-- Task to complete --
Pictures appear among the records below and must be omitted. Repeat exactly the lines from the line with "the Conjugate model" to the line with "Integration & Error", both included.

-- Available data --

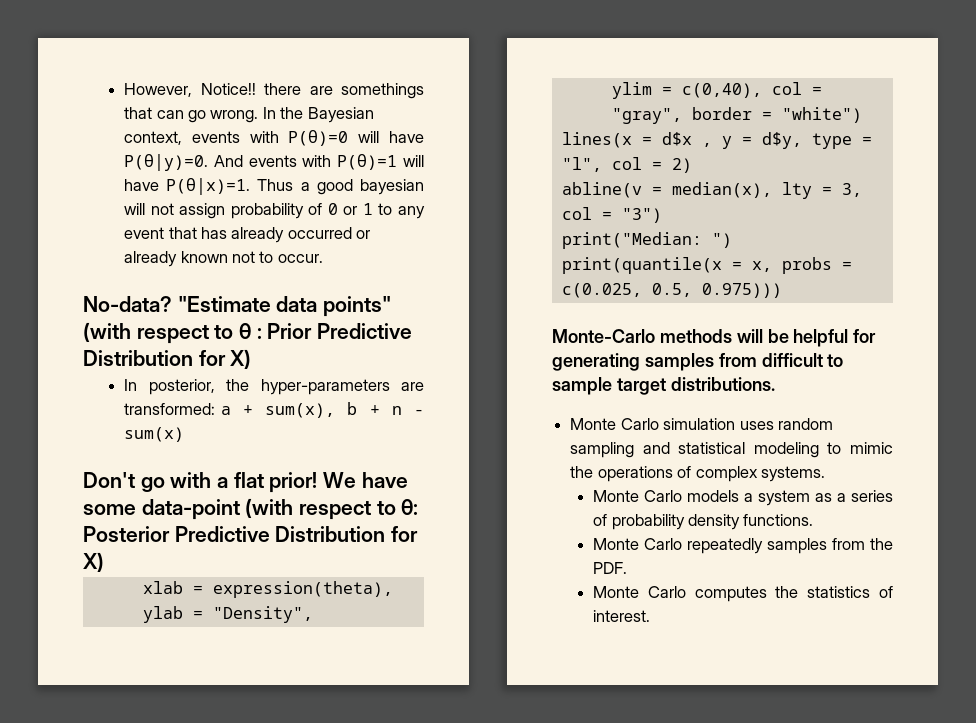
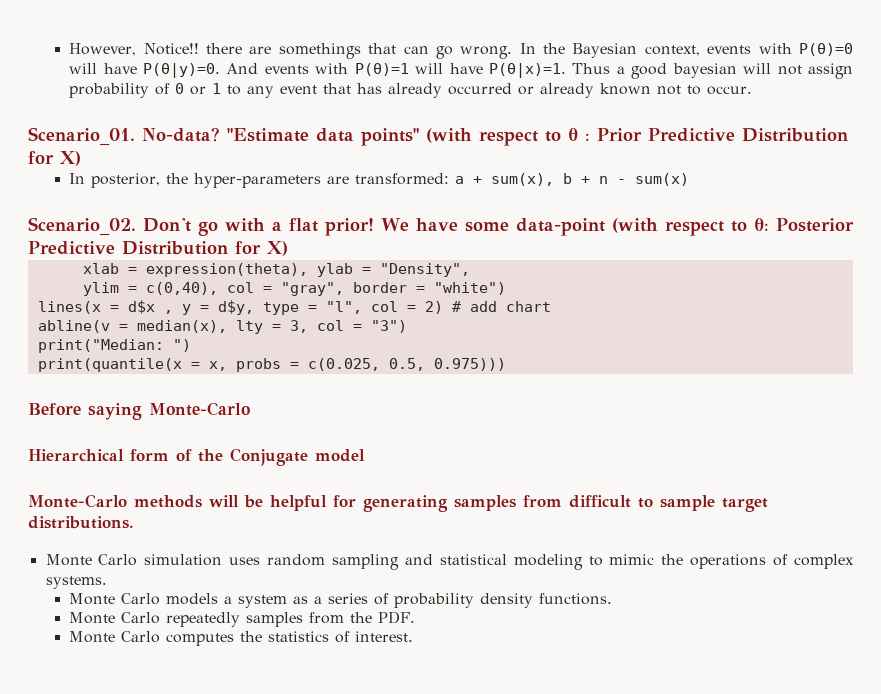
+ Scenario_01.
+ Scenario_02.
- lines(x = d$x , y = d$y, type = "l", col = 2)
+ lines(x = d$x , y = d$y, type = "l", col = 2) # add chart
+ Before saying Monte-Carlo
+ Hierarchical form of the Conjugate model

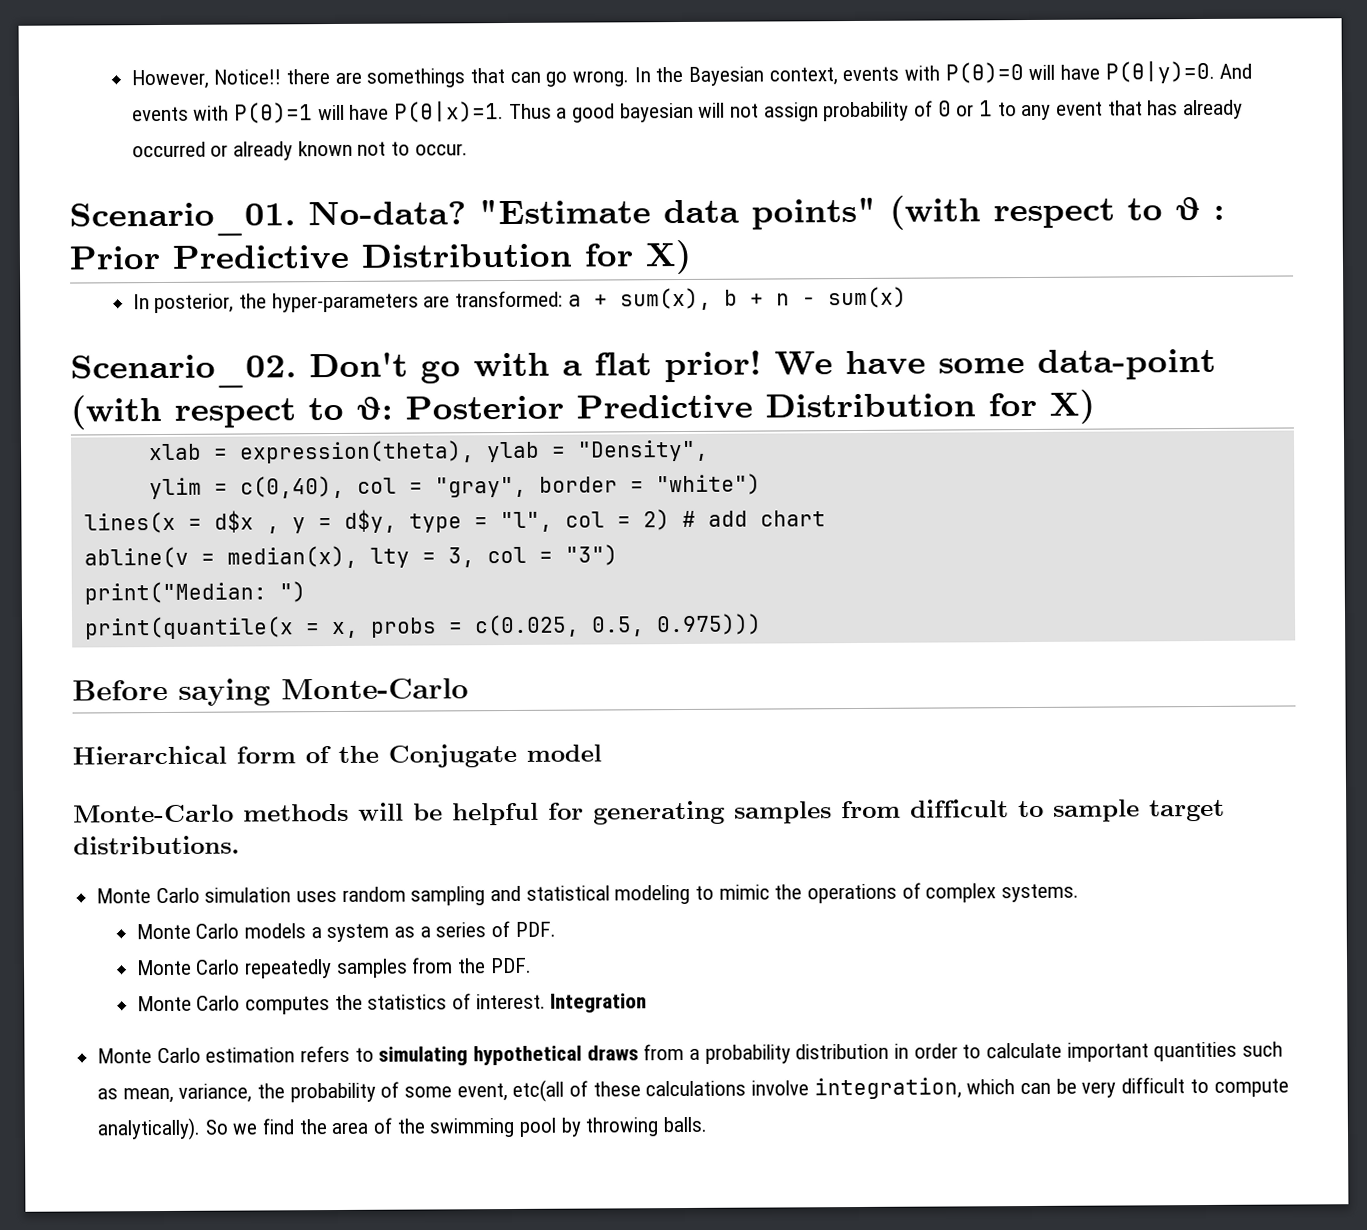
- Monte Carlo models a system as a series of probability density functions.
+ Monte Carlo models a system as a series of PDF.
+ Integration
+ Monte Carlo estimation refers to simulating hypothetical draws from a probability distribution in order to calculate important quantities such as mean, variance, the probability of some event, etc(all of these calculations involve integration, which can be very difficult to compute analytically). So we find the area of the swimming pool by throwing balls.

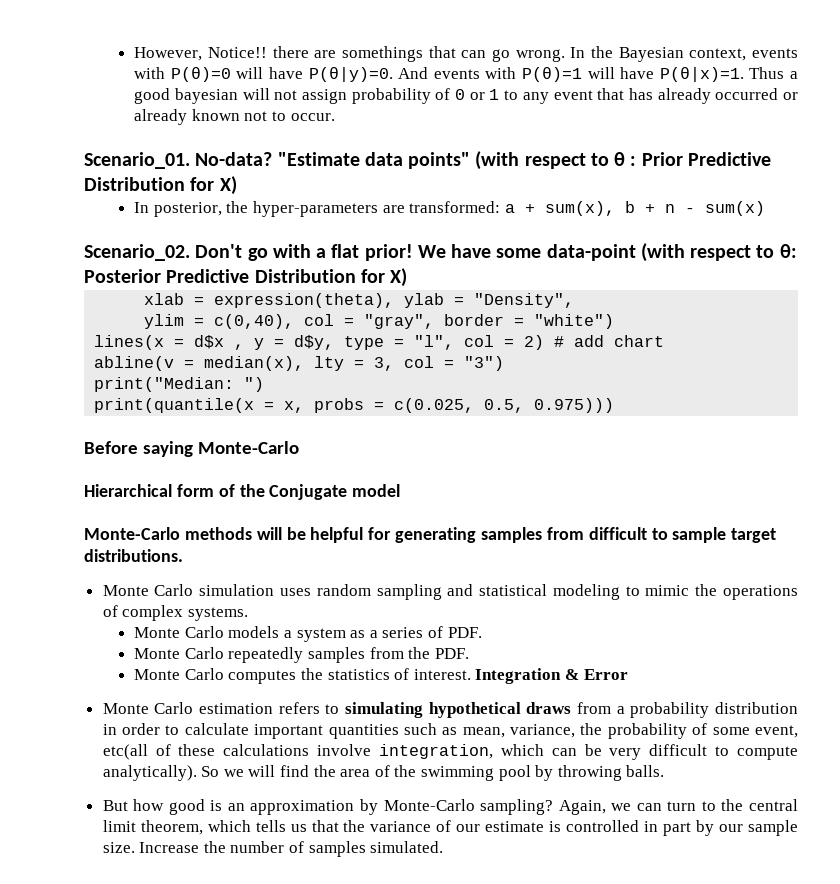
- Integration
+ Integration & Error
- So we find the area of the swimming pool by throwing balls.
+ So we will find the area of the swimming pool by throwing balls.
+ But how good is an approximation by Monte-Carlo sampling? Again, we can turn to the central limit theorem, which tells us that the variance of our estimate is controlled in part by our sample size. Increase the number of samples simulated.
...
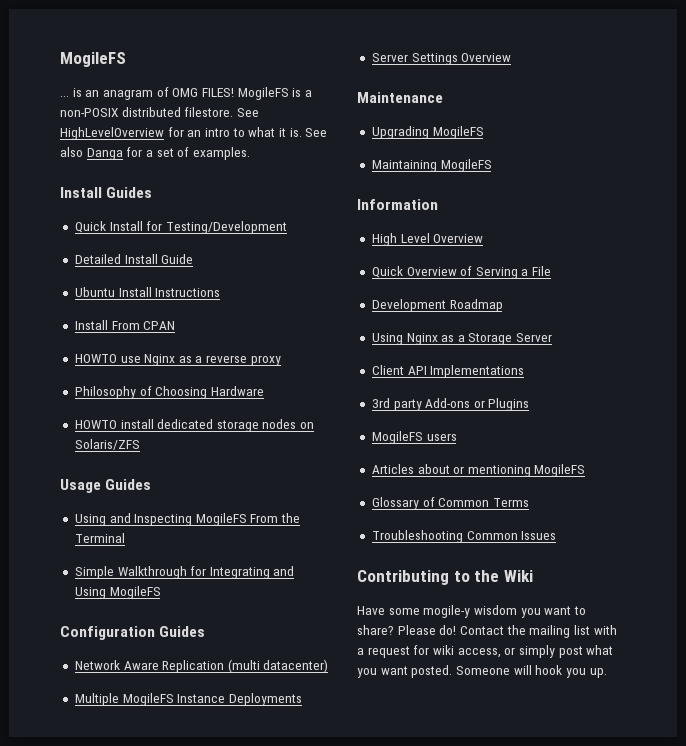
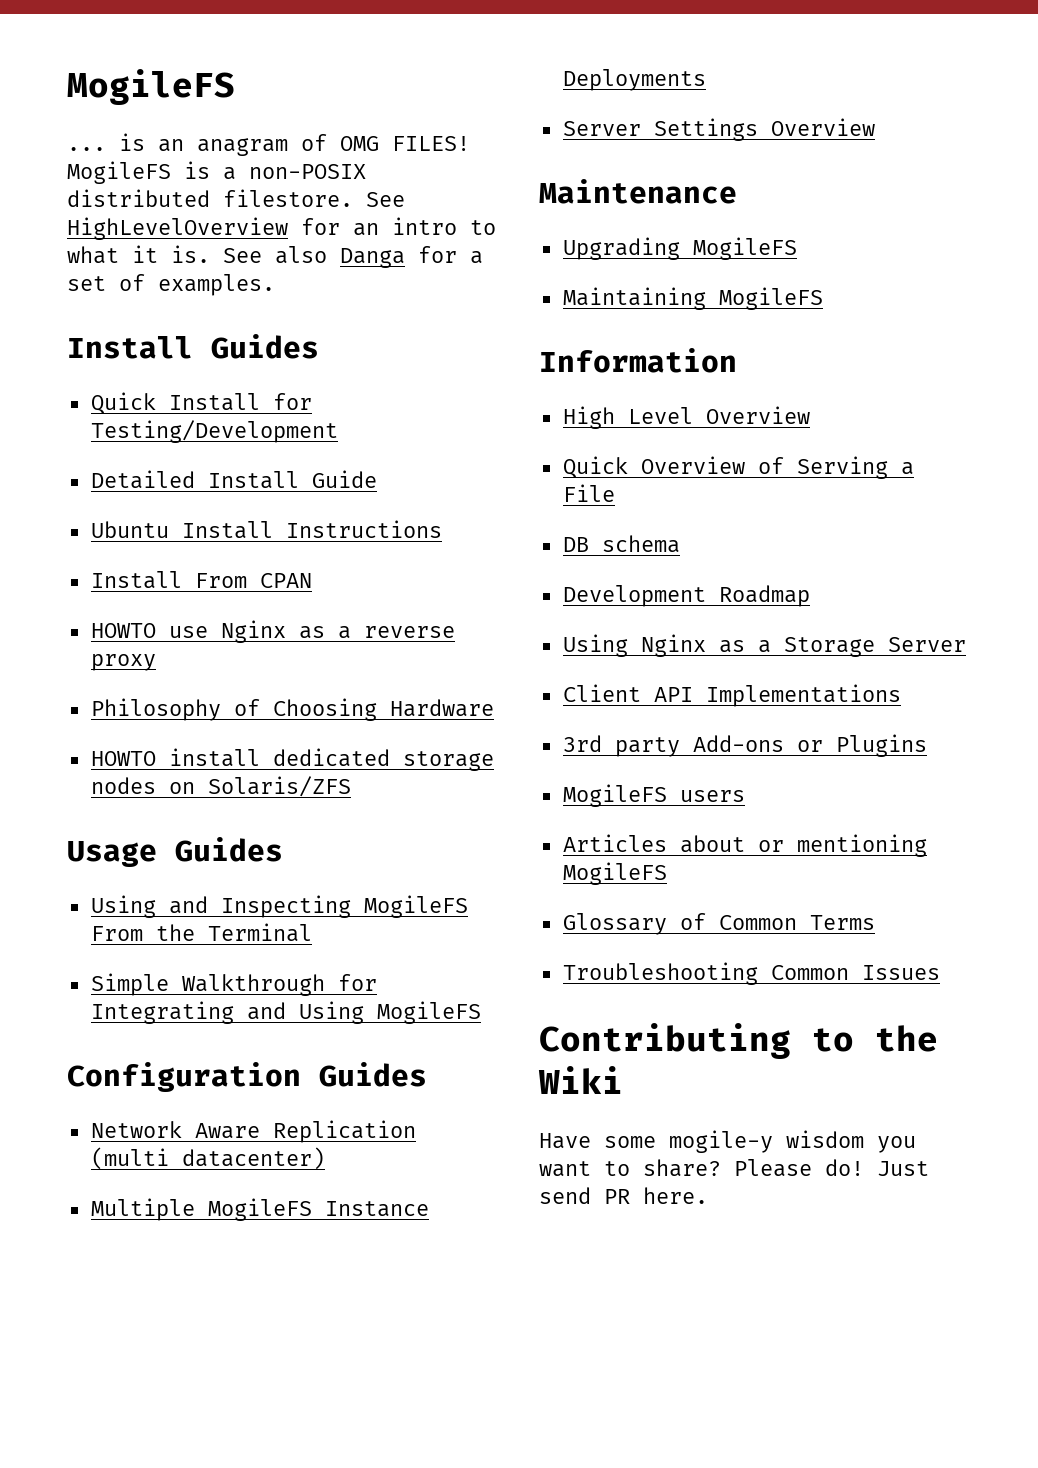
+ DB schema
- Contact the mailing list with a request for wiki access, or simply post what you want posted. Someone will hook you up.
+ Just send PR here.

-- Reply --
+ Hierarchical form of the Conjugate model

- Monte Carlo models a system as a series of probability density functions.
+ Monte Carlo models a system as a series of PDF.
+ Integration
+ Monte Carlo estimation refers to simulating hypothetical draws from a probability distribution in order to calculate important quantities such as mean, variance, the probability of some event, etc(all of these calculations involve integration, which can be very difficult to compute analytically). So we find the area of the swimming pool by throwing balls.

- Integration
+ Integration & Error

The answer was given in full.